Avatar of David BanysDavid Banys

Bring Back the Free Plan

Ok!

But first, a story about why we turned it off in the first place.

When Railway launched you could pay us $20 for “Unlimited Compute.”

We grew like wildfire, but it was funny-money ZIRPy growth.

At times we were giving away more than $1000 of compute for $20. At the worst point, we were losing $16 for every $1 of topline revenue.

Basically we did margin-negative computing before it was cool, and it was silly.

Instead of running our business into the ground, we deleted the free plan, which nuked our growth.

It’s not PMF if it flatlines when you stop giving it away

It’s not PMF if it flatlines when you stop giving it away

We then went to work building durable product-market fit, restoring growth, and inverting our negative margins. That work culminated earlier this year when we lowered prices.

PMF, you know it when you see it

PMF, you know it when you see it

Today we have the pleasure of announcing that we’ve flipped the “free compute” switch back on.

New users now get $5 for the first 30 days to try Railway for free.

After $5 or 30 days, we will fund your account with $1 of non-rollover credits each month. This is enough to run a small app for free in perpetuity.

More details are available here.

Let’s take a question from the audience:

Q. So you pulled off a “mid-air” rebuild of your product? How did that work?

A. Good question! Let’s tell that story.

When we deleted our free plan, we cratered our short-term growth prospects to create a real, healthy business.

Our goal was to turn off the free plan until we had actual product market fit, so we wouldn’t spend the rest of the decade playing “free compute ponzi” with customers and VCs.

And although the original free plan really was a cash incinerator, it also bought us a good amount of attention in the market as a deployment option. So giving away free compute bought us something very important — a foot in the door with thousands of users.

First lesson: After you develop a compelling MVP, use investor cash to buy a small piece of the market … that’s what it’s for.

One reason we could afford a mid-air rebuild is that the early users we attracted stuck around.

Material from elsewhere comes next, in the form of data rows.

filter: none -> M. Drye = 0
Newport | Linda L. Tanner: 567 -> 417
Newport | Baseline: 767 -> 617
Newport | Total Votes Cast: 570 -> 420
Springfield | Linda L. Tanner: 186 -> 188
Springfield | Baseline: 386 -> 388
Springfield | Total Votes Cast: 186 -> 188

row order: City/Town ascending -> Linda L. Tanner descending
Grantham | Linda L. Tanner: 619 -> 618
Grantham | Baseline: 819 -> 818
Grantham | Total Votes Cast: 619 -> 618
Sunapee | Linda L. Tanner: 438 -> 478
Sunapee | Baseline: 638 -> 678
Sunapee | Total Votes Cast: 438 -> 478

Although we subsidized the early attention we received in the market, we earned a very good early user base that gave us thousands of lines of product feedback and thousands of referrals to their friends.

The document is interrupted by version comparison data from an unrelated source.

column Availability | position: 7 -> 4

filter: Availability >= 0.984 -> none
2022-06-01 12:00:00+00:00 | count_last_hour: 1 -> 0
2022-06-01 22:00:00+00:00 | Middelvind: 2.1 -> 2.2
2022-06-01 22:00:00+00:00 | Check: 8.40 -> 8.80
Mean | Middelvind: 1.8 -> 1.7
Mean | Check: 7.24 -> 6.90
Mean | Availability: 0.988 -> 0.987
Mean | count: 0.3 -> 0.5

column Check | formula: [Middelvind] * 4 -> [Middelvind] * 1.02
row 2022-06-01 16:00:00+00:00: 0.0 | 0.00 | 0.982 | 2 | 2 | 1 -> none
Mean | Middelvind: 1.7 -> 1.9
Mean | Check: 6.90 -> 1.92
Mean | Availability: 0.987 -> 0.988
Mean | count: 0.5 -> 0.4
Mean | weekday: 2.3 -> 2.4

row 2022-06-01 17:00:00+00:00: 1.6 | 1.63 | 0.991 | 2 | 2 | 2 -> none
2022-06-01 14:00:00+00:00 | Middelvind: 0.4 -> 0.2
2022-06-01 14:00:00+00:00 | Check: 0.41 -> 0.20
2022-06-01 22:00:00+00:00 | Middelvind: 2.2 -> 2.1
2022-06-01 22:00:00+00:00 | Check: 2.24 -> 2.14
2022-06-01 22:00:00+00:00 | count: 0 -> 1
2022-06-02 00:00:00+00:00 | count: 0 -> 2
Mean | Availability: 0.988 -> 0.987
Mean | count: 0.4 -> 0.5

This wouldn’t have been possible without the “spin up a database before you can dismiss this toast” MVP onboarding experience. It was so good people had to tell their friends about it.

Second lesson: Nothing replaces a really good first time user experience (not even giving away free compute).

After we cauterized the original free plan, we saw that our business was in jeopardy on three axes:

  • Margins — we wanted a durable business
  • Reliability — it wasn’t bulletproof
  • Support — we were losing the plot (which is to keep talking to users)

We originally bootstrapped Railway on top of Google Cloud Platform, which allowed us to build our initial product, but we soon discovered we couldn’t guarantee the product when you build a cloud on another cloud.

We could have continued to wrap GCP and find new ways to cost-plus the hell out of everything we were shipping, but that would’ve been like AirBnb-ing out the hotel room we were paying for. Our original ambition for this company is to “deploy anything, instantly” and that goal drives us to solve most of our upstream dependency issues through vertical integration.

When you build a company of true-blue technologists, you find yourself sprinting toward these hard technological problems every time because that’s the way you build advantages over your competition.

Anyway, the margin story changed overnight once we started racking and stacking our own servers and completed the cutover to Railway Metal.

Our builds still run on cloud, but not for long!

Our builds still run on cloud, but not for long!

The reliability piece had a similar outcome. By owning the hardware stack, we were able to escape the persistent upstream issues that our cloud provider was passing through to us.

We built our own orchestrator, our own compute stack, our own edge network … basically our own everything. This is what lets us be cheap and fast but also great.

This wouldn’t be possible off the shelf and it wasn’t possible on GCP, which is another reason why we exited the cloud in the first place.

For support, we underwent a similar revolution. We built an in-house support solution called Central Station that is part forum, part helpdesk, part roadmap, and part bounty payout system.

The support machine allowed us to get back to users really fast. It let us listen to customers and build what they need quickly. It has bidirectional integrations with Slack and Discord and serves as the nerve center for our customer service and product development work, may the two forever be intertwined.

There’s a much longer story here about why we didn’t use off-the-shelf pieces for support, but that’s a story for another time.

That brings us to our third lesson.

Third lesson: You’re a technology company, so make big bets on your own technology … that’s also what the investor cash is for.

This last lesson is the most important. We bet on ourselves repeatedly:

  • We bet on our ability to deliver an initial “aha” MVP product experience
  • We bet on our ability to exit the cloud
  • We bet on our ability to build an orchestrator and compute stack from scratch
  • We bet on our ability to listen to user needs and get back to them lightning fast

and as a result we’re now able to turn the free plan back on.

Today we’ve built a product that users love, pay for, and share with their friends.

We’re now serving more than 12M deploys a month

We’re now serving more than 12M deploys a month

In addition to these deployment stats, top of funnel and NDR are up and to the right. Topline and bottom line revenue are up and to the right.

To us that means we have product-market fit and it’s durable this time.

And to you, that means the $5 free compute deal is back.